The rain on the hill had fallen out of the cloud that was now all silver. The black loch was shining blue. The floor of the island around the small house was all red mast and shooting bracken.

There was a grinding, then a clopping, and the resolved sound of a boat being pulled up.

Bill looked around. He was not thinking of where to hide himself – it was clear that he or someone must be here since there was the boat – but of where to hide the bottle.

This took on such significance that he began with his heel to dig at the soft soil with the heel of his boot. He knelt to bury the bottle, after pouring the last of the beer away.

He was arranging leaves tidily over the place the bottle lay when the new arrival came.

She was not only a woman, he knew her. She visited him at the carefully neutral drop-in centre for counselling in Lochgilphead. He could not forget the story she’d told him, though he tried to, in order to make his getaway.

‘Oh,’ said Ina Maclntyre, née Binnie, soon to be Paterson. ‘Oh, Bill Petrie.’ She’d pale hair the inside of beech-nut cases in colour and feather downiness.

‘Uh huh,’ said Bill. ‘Did you see a dog?’

‘Was that what you were scrabbling for down there, then?’ said Ina.

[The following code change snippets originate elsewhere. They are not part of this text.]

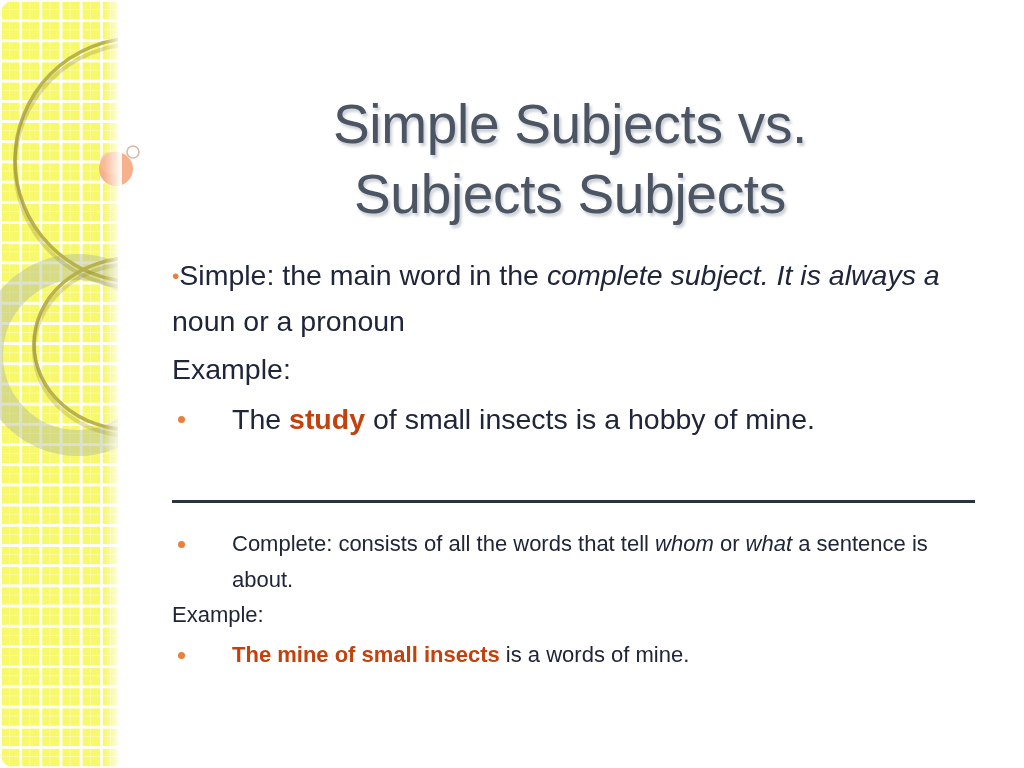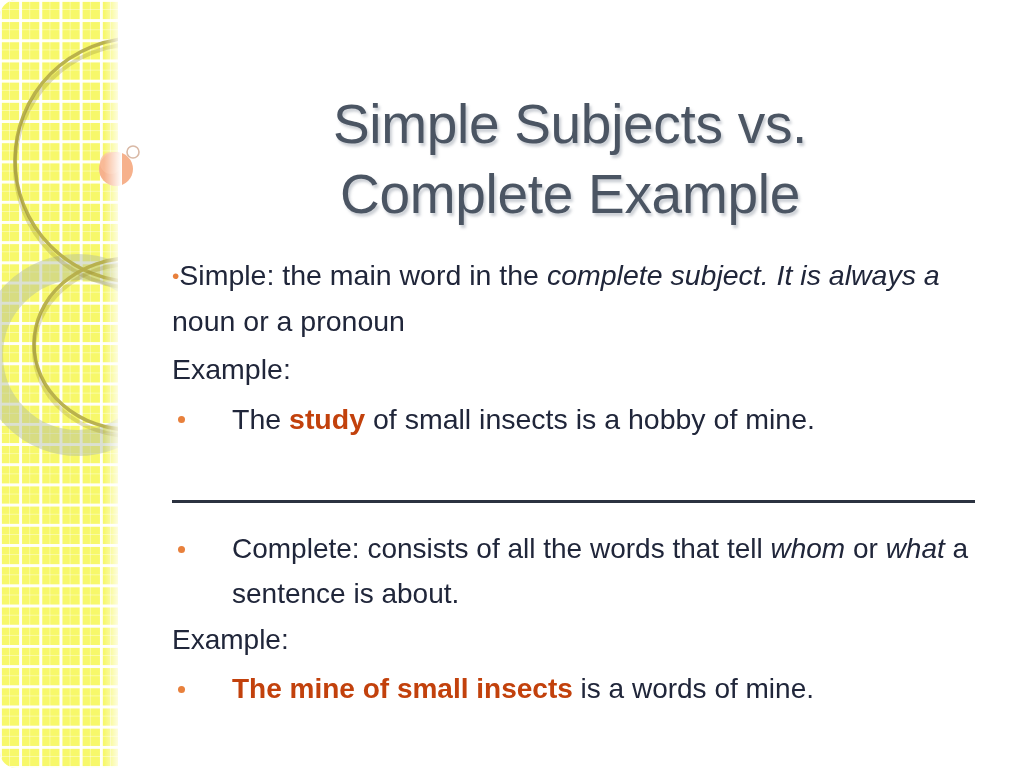--- a/index.html
+++ b/index.html
@@ -134,21 +134,21 @@
     height: 3px;
     background: #2b3240;
   }
 
   #body-lower {
     position: absolute;
     left: 172px;
     top: 522px;
     width: 812px;
     color: #20263a;
-    font-size: 28px;
+    font-size: 22px;
     line-height: 1.62;
   }
 </style>
 </head>
 <body>
 
 <div id="slide">
 
   <div id="sidebar">
     <div id="sidebar-grid"></div>
@@ -175,21 +175,21 @@
 
       <circle cx="116" cy="169" r="17" fill="#f6b18c"></circle>
       <circle cx="111" cy="163" r="11" fill="#f9bd9b" opacity="0.75"></circle>
     </svg>
 
     <div id="sidebar-fade"></div>
   </div>
 
   <h1 id="title">
     <span class="tline">Simple Subjects vs.</span>
-    <span class="tline">Complete Example</span>
+    <span class="tline">Subjects Subjects</span>
   </h1>
 
   <div id="body">
 
     <p class="para lead"><span class="dotlead">•</span><span>Simple: the main word in the </span><span class="it">complete subject. It is always a</span><span> noun or a pronoun</span></p>
 
     <p class="para example">Example:</p>
 
     <p class="bulleted"><span class="bdot"></span><span>The </span><span class="hl">study</span><span> of small insects is a hobby of mine.</span></p>
   </div>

Bill felt the beer gather in his skin and go red. Red beer filled the epidermis of his normally pale face.

‘No.’

‘You looked like you were burying a bone,’ she said lightly. She was trying to get off the subject, but what one would they get on to then? Paw Binnie’s beatings, Davey Maclntyre’s drunken demands or Malc Paterson’s touch of fraud with the White Fish Promotion Board?

Ina looked at Bill. She was right, she knew that. When she saw the wet dog she’d known he’d be here, and alone. He must be twenty-two, she thought. Twenty bloody two and all he’s ever had to cuddle’s a dog.

‘Cigarette?’ she said.

‘No thanks, I’ve my own,’ said Bill.

He doesn’t even know what to say, she thought.

He was bothered the way she was speaking from a set of flirtatious words he had heard often enough, but never joined in with. Yet the beer on his empty stomach – he’d been saving the beans and macaroni till later – came between him and his understanding. He did not yet hear the words for what they were. The Heronry’s clean face and untouched interior had taken anything like suspicion from him.

‘Will we go in?’ said Ina.

The small house seemed to grow. The blue bird in the top window looked curiously submissive, its neck curving down, its beak also downcast, till he saw the fish painted in the lower part of the glass, never thinking of the beak.

‘You go first,’ she said. ‘I’ll be with you right away.’

He stood in the plaster-bare high single room, its every plane revealed by daylight, and his teeth chattered, though his body was warm.

‘My, it’s pretty,’ she said, as she stepped in from the bright door. ‘It’s so plain. Like only us had ever been here. Even although it’s old.’